そう言って、綾部くんはまたもや私の肩を抱く。

「ちょっ・・・もう!ほんとにやめて!私が恥ずかしいんだってば!!」

私は再び、彼をどーんと大きく突き飛ばす。

課長の方によろけた彼は、「いてえ」と言って腕をさするも、なぜだかとても楽し気だ。

「酔ってるでしょ!」

「こんぐらいで酔うか、バカ」

そんな私たちを見ながら、他の4人はやれやれと言った顔をする。

相変わらず、満足そうに笑う彼。

そんな彼を、私は横目で「もう!」と鋭く睨み続ける。


(でも・・・こんなこと、先週までの私には想像もつかなかったことだよね)


ヤキモチをやいたり、ケンカをしたり。

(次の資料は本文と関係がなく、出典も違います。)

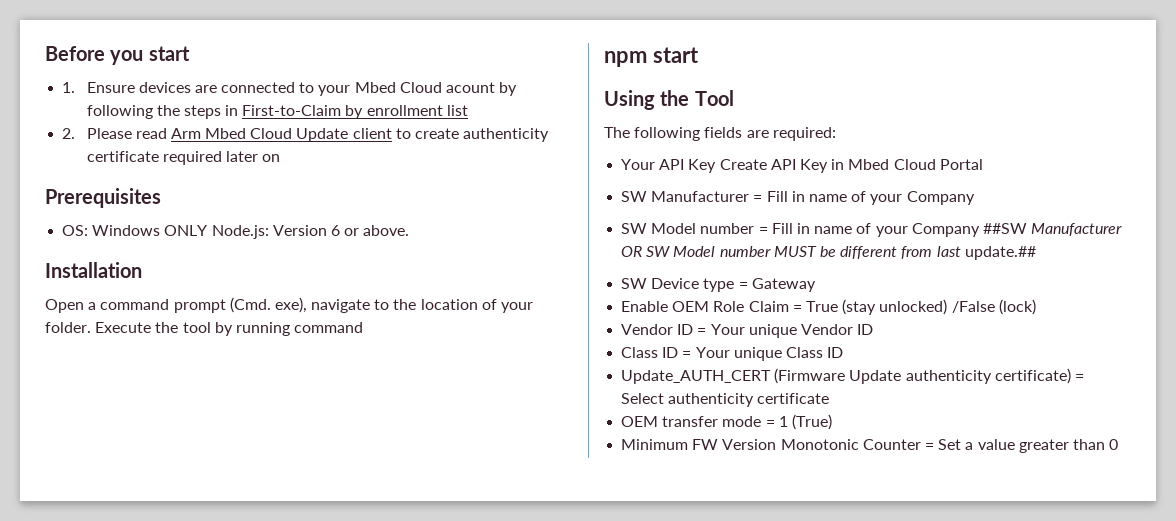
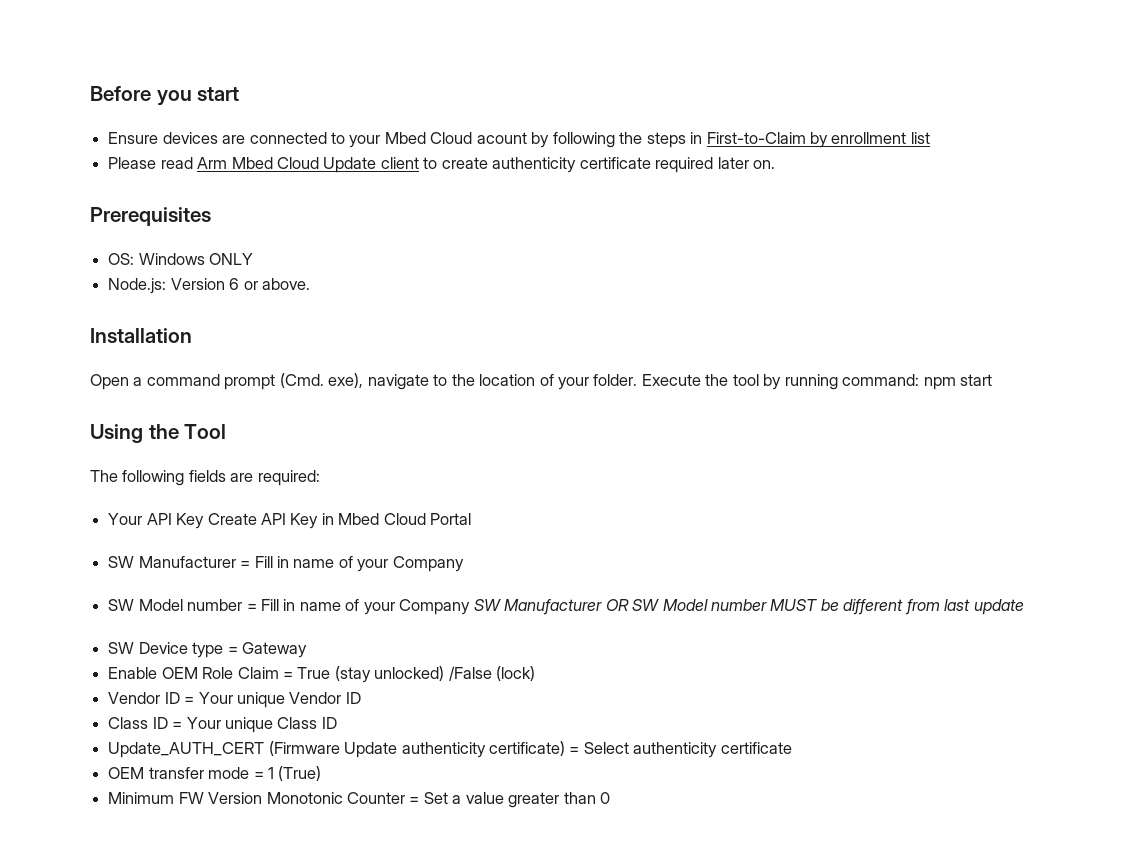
- 1. Ensure devices are connected to your Mbed Cloud acount by following the steps in First-to-Claim by enrollment list
+ Ensure devices are connected to your Mbed Cloud acount by following the steps in First-to-Claim by enrollment list
- 2. Please read Arm Mbed Cloud Update client to create authenticity certificate required later on
+ Please read Arm Mbed Cloud Update client to create authenticity certificate required later on.
- OS: Windows ONLY Node.js: Version 6 or above.
+ OS: Windows ONLY
+ Node.js: Version 6 or above.
- Execute the tool by running command
- npm start
+ Execute the tool by running command: npm start
- SW Model number = Fill in name of your Company ##SW Manufacturer OR SW Model number MUST be different from last update.##
+ SW Model number = Fill in name of your Company SW Manufacturer OR SW Model number MUST be different from last update

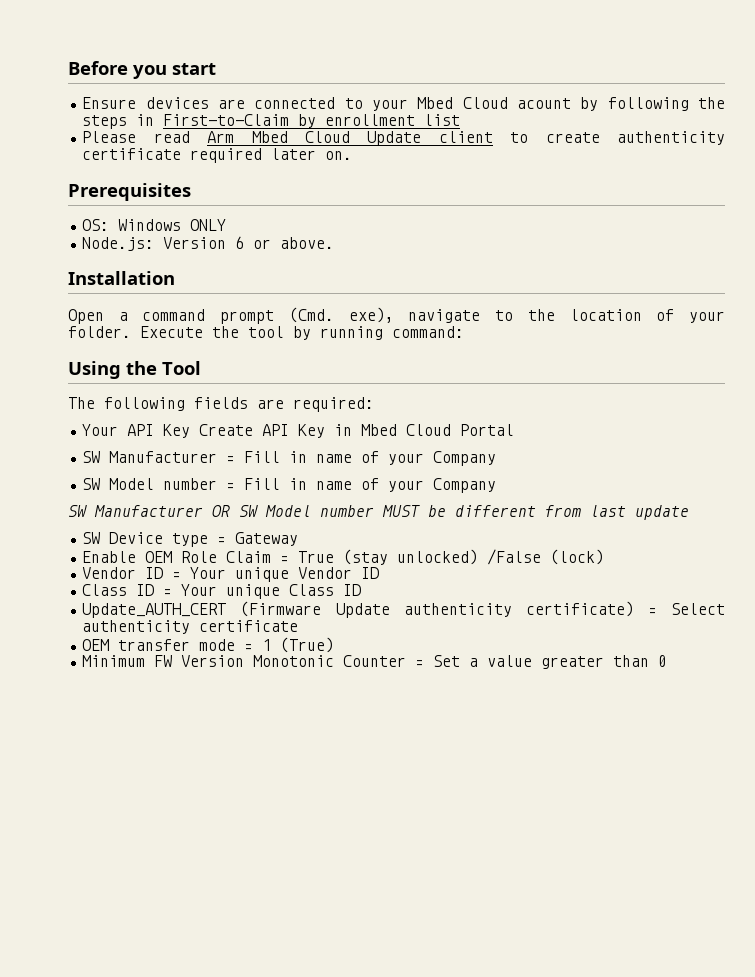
- Execute the tool by running command: npm start
+ Execute the tool by running command:
- SW Model number = Fill in name of your Company SW Manufacturer OR SW Model number MUST be different from last update
+ SW Model number = Fill in name of your Company
+ SW Manufacturer OR SW Model number MUST be different from last update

いろいろなことを乗り越えて、私たちはいま、こうして二人で一緒にいられる。


(これはやっぱり、幸せ・・・かな?)


彼のすべての行動を、受け入れることなんてできないけれど。

社内恋愛特有の、恥ずかしさから得られる感情。

これはこれで大切にするべきかもと、複雑な気持ちで考えた。

その後、他のメンバーも入り乱れながら、岩下さん復帰祝いと名の付いた宴会は、約二時間で幕を下ろした。